Me abrió incrédulo, sin dejar de mirar la montaña de cadáveres que nos rodeaban. A su lado, había un hombre que no conocía de nada. Fui a preguntar a Sebas por Iria, cuando la vi aparecer por detrás. Su cara reflejaba un poema de sufrimiento y angustia, pero aún conservaba un brillo de determinación en sus ojos.

―¡Por favor, salvad al niño! ―gritó el cura a nuestras espaldas.

Fue Ana quien habló.

―Ya no podemos hacer nada por él. Ayudarle ahora sería un suicidio.

―Lo mejor será buscar un sitio seguro antes de que los zombis vuelvan ―dije.

Nadie comentó nada más. ¿Acaso existía algún sitio seguro en éste maltrecho pueblo?

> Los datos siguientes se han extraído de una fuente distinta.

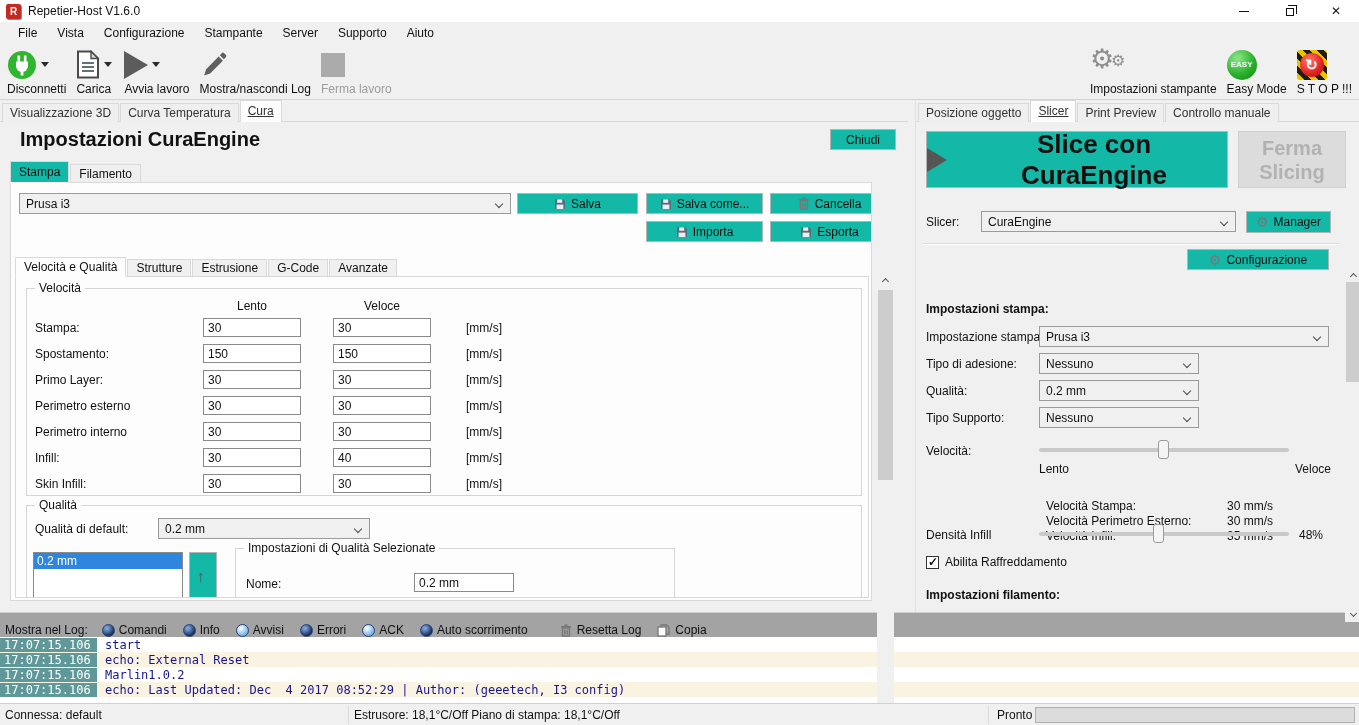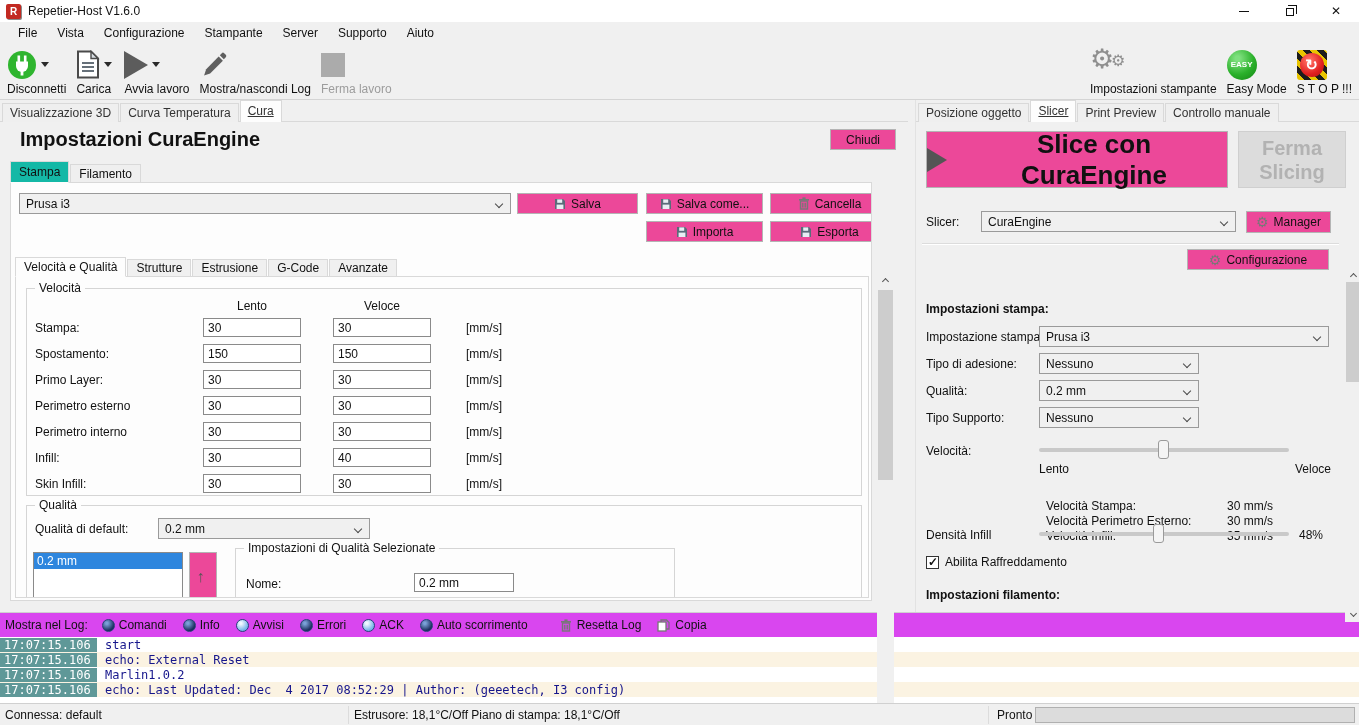--- a/index.html
+++ b/index.html
@@ -56,21 +56,21 @@
   .tabstrip { position:absolute; left:0; top:0; right:0; height:22px; display:flex; align-items:flex-end; padding-left:2px; }
   .tabstrip::after { content:""; position:absolute; left:0; right:0; bottom:0; height:1px; background:#d9d9d9; }
   .tab { position:relative; border:1px solid #d9d9d9; border-bottom:none; background:#efefef; color:#333;
          height:19px; line-height:18px; padding:0 7px; margin-right:1px; z-index:1; }
   .tab.active { background:#fdfdfd; height:22px; line-height:21px; z-index:3;text-decoration:underline; }
 
   
   .cura { position:absolute; left:0; top:22px; right:0; bottom:0; background:#f0f0f0; }
   .cura-title { position:absolute; left:20px; top:6px; font-size:20px; font-weight:bold; }
   .btn { display:inline-flex; align-items:center; justify-content:center; gap:5px;
-         background:#ec4899; border:1px solid #b4b4b4; font-size:12px; color:#111; }
+         background:#14b8a6; border:1px solid #b4b4b4; font-size:12px; color:#111; }
   .chiudi { position:absolute; left:830px; top:7px; width:66px; height:21px; }
   .pagetabs { position:absolute; left:10px; top:39px; display:flex; z-index:2; }
   .pagetab { border:1px solid #d9d9d9; background:#efefef; height:19px; line-height:18px; padding:0 8px; margin-top:3px; margin-right:1px; }
   .pagetab.active { background:#14b8a6; height:22px; line-height:20px; margin-top:0; border-bottom:1px solid #fdfdfd; }
   .container { position:absolute; left:10px; top:60px; width:862px; height:419px; background:#fdfdfd; border:1px solid #d9d9d9; overflow:hidden; }
 
   .combo { position:relative; background:#f0f0f0; border:1px solid #9a9a9a; height:21px; display:flex; align-items:center; padding:0 22px 0 6px; }
   .combo .chev { position:absolute; right:8px; top:7px; }
   .chev { display:inline-block; width:6px; height:6px; border-right:1.5px solid #4a4a4a; border-bottom:1.5px solid #4a4a4a; transform:rotate(45deg); }
 
@@ -146,21 +146,21 @@
   .sd-value { position:absolute; left:285px; width:72px; text-align:right; }
   .infill-label { position:absolute; left:10px; top:406px; }
   .sl-infill { left:123px; top:402px; }
   .infill-val { position:absolute; left:383px; top:406px; }
   .cool-row { position:absolute; left:10px; top:433px; display:flex; align-items:center; gap:6px; }
   .cb { width:13px; height:13px; border:1px solid #333; background:#fff; position:relative; }
   .cb::after { content:"✓"; position:absolute; left:1px; top:-2px; font-size:12px; font-weight:bold; color:#111; }
   .filament-title { top:466px; }
 
   
-  .logbar { height:25px; background:#d946ef; border-top:1px solid #d0d0d0; display:flex; align-items:center; padding-left:5px; }
+  .logbar { height:25px; background:#a3a3a3; border-top:1px solid #d0d0d0; display:flex; align-items:flex-end; padding-left:5px; }
   .logbar .lbl { margin-right:14px; }
   .toggle { display:flex; align-items:center; gap:4px; margin-right:16px; }
   .lamp { width:13px; height:13px; border-radius:50%; border:1px solid #27427a; }
   .lamp.dark  { background:radial-gradient(circle at 35% 30%, #7aa0d8 10%, #1c2f5e 70%); }
   .lamp.light { background:radial-gradient(circle at 35% 30%, #eef7ff 10%, #74b2e8 70%); }
   .logtool { display:flex; align-items:center; gap:5px; margin-left:16px; }
   .logview { height:66px; background:#fff; overflow:hidden; }
   .logrow { display:flex; height:15px; align-items:flex-end; }
   .logrow.alt { background:#fbf3e2; }
   .logtime { width:97px; flex:0 0 97px; background:#5f9898; color:#fff; font:12px "DejaVu Sans Mono",monospace;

El cura levantó la cabeza.

―Vayamos a la Iglesia, si Miguel vive, nos buscará allí.

―Le agradezco su ofrecimiento, Padre, pero yo no puedo ir ―dijo Iria.

Ambos se miraron como si se perdonasen algo.

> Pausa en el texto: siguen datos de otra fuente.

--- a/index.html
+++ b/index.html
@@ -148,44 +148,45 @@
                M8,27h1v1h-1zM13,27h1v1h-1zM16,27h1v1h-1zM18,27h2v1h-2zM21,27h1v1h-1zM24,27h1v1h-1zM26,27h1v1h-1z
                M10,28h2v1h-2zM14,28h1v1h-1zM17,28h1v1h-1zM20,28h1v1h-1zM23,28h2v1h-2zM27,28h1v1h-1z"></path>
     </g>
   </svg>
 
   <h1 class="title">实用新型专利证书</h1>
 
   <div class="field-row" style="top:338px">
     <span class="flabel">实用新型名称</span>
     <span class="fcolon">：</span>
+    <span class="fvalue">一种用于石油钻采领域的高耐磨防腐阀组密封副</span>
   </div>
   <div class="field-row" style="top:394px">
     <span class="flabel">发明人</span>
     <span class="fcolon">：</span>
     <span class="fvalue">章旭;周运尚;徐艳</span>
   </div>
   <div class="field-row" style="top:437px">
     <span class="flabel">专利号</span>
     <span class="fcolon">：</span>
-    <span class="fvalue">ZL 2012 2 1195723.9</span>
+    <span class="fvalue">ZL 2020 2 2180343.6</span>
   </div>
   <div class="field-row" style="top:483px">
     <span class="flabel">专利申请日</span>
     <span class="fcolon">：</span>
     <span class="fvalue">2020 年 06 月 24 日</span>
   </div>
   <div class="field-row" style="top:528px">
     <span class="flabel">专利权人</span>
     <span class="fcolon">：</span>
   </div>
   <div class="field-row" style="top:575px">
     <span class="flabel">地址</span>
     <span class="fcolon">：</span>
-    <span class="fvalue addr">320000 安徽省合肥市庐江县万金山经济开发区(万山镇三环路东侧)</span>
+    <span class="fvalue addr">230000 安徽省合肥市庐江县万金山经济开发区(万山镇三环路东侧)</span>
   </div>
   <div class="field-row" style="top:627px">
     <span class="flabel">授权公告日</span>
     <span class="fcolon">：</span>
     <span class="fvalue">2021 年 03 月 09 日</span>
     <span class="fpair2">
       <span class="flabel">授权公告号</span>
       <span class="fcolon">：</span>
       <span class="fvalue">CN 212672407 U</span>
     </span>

En ese momento, Sebas me cogió del brazo y me llevó a un rincón más apartado, en donde nadie más nos pudiera oír. Me explicó los planes de Iria, de que tenía que ir al laboratorio con el hombre desconocido, que se llamaba Jesús, y que aunque sentía darme de lado de nuevo, tenía que acompañarla. No se atrevía a dejarla sola con Jesús. No puse reparos, conozco de sobra a Sebas y se notaba que estaba enamorado de ella hasta la médula. Le hice prometer que no cometería ninguna locura y que volviera sano y salvo. Sonrió, y con su cuchillo, hizo una pequeña muesca en mi bate, como si fuera su firma.

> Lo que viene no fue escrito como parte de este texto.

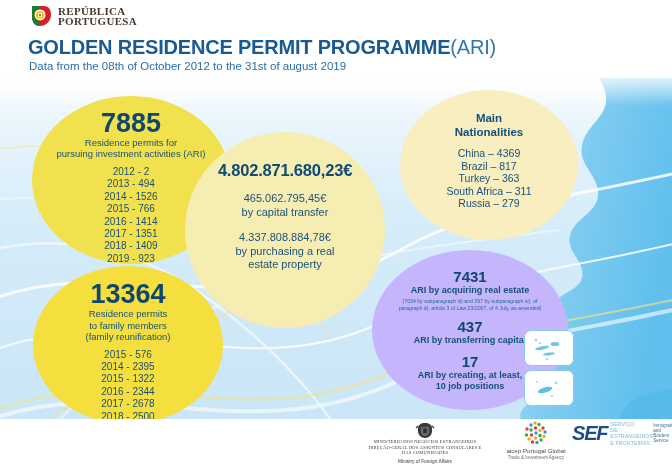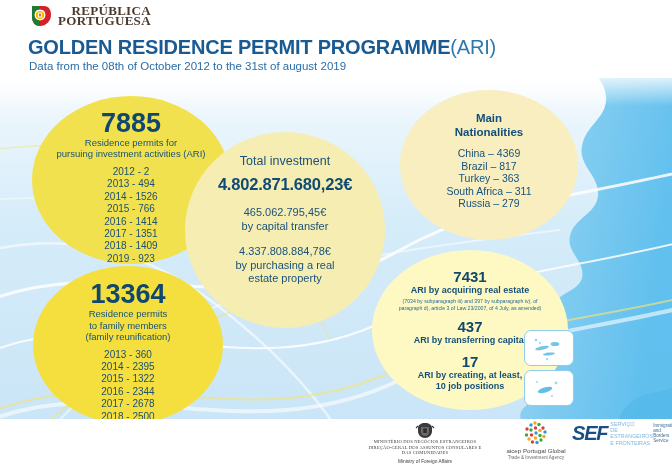--- a/index.html
+++ b/index.html
@@ -15,42 +15,42 @@
     background:linear-gradient(180deg,#ffffff 0%,#ffffff 16%,#eaf5fc 26%,#d5ecf9 48%,#cfe8f8 72%,#c7e4f7 100%);}
   .bg-white-top{position:absolute;left:0;top:0;width:672px;height:78px;background:#ffffff;}
   .bg-fade{position:absolute;left:0;top:70px;width:672px;height:36px;
     background:linear-gradient(180deg,#ffffff 0%,rgba(255,255,255,0) 100%);}
   .sea{position:absolute;right:0;top:0;width:210px;height:467px;}
   .swirls{position:absolute;inset:0;}
 
   
   .rp-logo{position:absolute;left:30px;top:4px;display:flex;align-items:center;gap:6px;}
   .rp-shield{width:22px;height:24px;}
-  .rp-text{font-family:"Liberation Serif",serif;font-size:13px;line-height:10px;
-    color:#4a3a2e;letter-spacing:.3px;font-weight:700;text-align:right;}
+  .rp-text{font-family:"Liberation Serif",serif;font-size:11px;line-height:10px;
+    color:#4a3a2e;letter-spacing:.3px;font-weight:700;}
 
   .title{position:absolute;left:28px;top:36px;
     font-size:20px;font-weight:700;color:#1a5a93;letter-spacing:-.2px;
     white-space:nowrap;}
   .title .ari{font-weight:400;color:#2f78ad;}
   .subtitle{position:absolute;left:29px;top:60px;font-size:11.5px;color:#2a6ea8;
     white-space:nowrap;}
 
   
   .circle{position:absolute;border-radius:50%;display:flex;flex-direction:column;
     align-items:center;text-align:center;color:#11496f;}
   .c-permits{left:32px;top:96px;width:198px;height:168px;background:#f2e14e;
      padding-top:14px;box-sizing:border-box;justify-content:center;}
   .c-family{left:33px;top:266px;width:190px;height:158px;background:#f4df3f;
      padding-top:14px;box-sizing:border-box;}
   .c-invest{left:185px;top:132px;width:200px;height:196px;background:#f6edb3;
      padding-top:22px;box-sizing:border-box;}
   .c-nation{left:400px;top:90px;width:178px;height:150px;background:#f8eec0;
      padding-top:22px;box-sizing:border-box;}
-  .c-routes{left:372px;top:250px;width:196px;height:160px;background:#fef9c3;
+  .c-routes{left:372px;top:250px;width:196px;height:160px;background:#c4b5fd;
      padding-top:18px;box-sizing:border-box;}
 
   .big-num{font-size:27px;font-weight:700;line-height:28px;color:#10476d;}
   .cap{font-size:9.5px;line-height:11.5px;color:#16527a;}
   .yearlist{margin-top:6px;font-size:10px;line-height:12.4px;color:#1b4f74;}
   .yearlist .ln{white-space:nowrap;}
 
   .ti-label{font-size:12.5px;color:#1b5179;line-height:14px;}
   .ti-amount{font-size:16.5px;font-weight:700;color:#0f4a74;margin-top:7px;letter-spacing:-.2px;}
   .ti-sub{margin-top:12px;font-size:11px;line-height:13.5px;color:#1b5179;}
@@ -171,32 +171,31 @@
   </div>
 
   <div class="circle c-family">
     <div class="big-num">13364</div>
     <div class="cap">
       <div>Residence permits</div>
       <div>to family members</div>
       <div>(family reunification)</div>
     </div>
     <div class="yearlist">
-      <div class="ln">2013 - 360</div>
+      <div class="ln">2015 - 576</div>
       <div class="ln">2014 - 2395</div>
       <div class="ln">2015 - 1322</div>
       <div class="ln">2016 - 2344</div>
       <div class="ln">2017 - 2678</div>
       <div class="ln">2018 - 2500</div>
       <div class="ln">2019 - 1549</div>
     </div>
   </div>
 
   <div class="circle c-invest">
-    <div class="ti-label">Total investment</div>
     <div class="ti-amount">4.802.871.680,23€</div>
     <div class="ti-sub">
       <div>465.062.795,45€</div>
       <div>by capital transfer</div>
     </div>
     <div class="ti-sub2">
       <div>4.337.808.884,78€</div>
       <div>by purchasing a real</div>
       <div>estate property</div>
     </div>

―Así, cada vez que mires el bate, sentirás que estoy contigo ―dijo.

Nos despedimos de Iria, Jesús y Sebas. El cura parecía no querer moverse del sitio, mirando sin cesar hacia la dirección en la que había desaparecido Miguel. Fue la joven que la acompañaba quien le tiró del brazo, obligándole a moverse. Afortunadamente, pudimos llegar sin más contratiempos. En la iglesia había una mujer que se alegró mucho de ver al cura sano y salvo. Él, en cambio, no parecía sentir el mismo afecto por ella. Ana y yo investigamos el edificio de cabo a rabo. Yo intenté tocar las menos cosas posibles, siempre me dio muy mal rollo todo lo relacionado con la religión. El cura aún no ha bajado del campanario, al cual se subió nada más llegar, mientras balbuceaba algo sobre Miguel. Esa obsesión que tiene con el niño no me parece sana.

Ahora toca descansar, aunque hasta que no te encuentres a salvo no estaré tranquilo, Abel.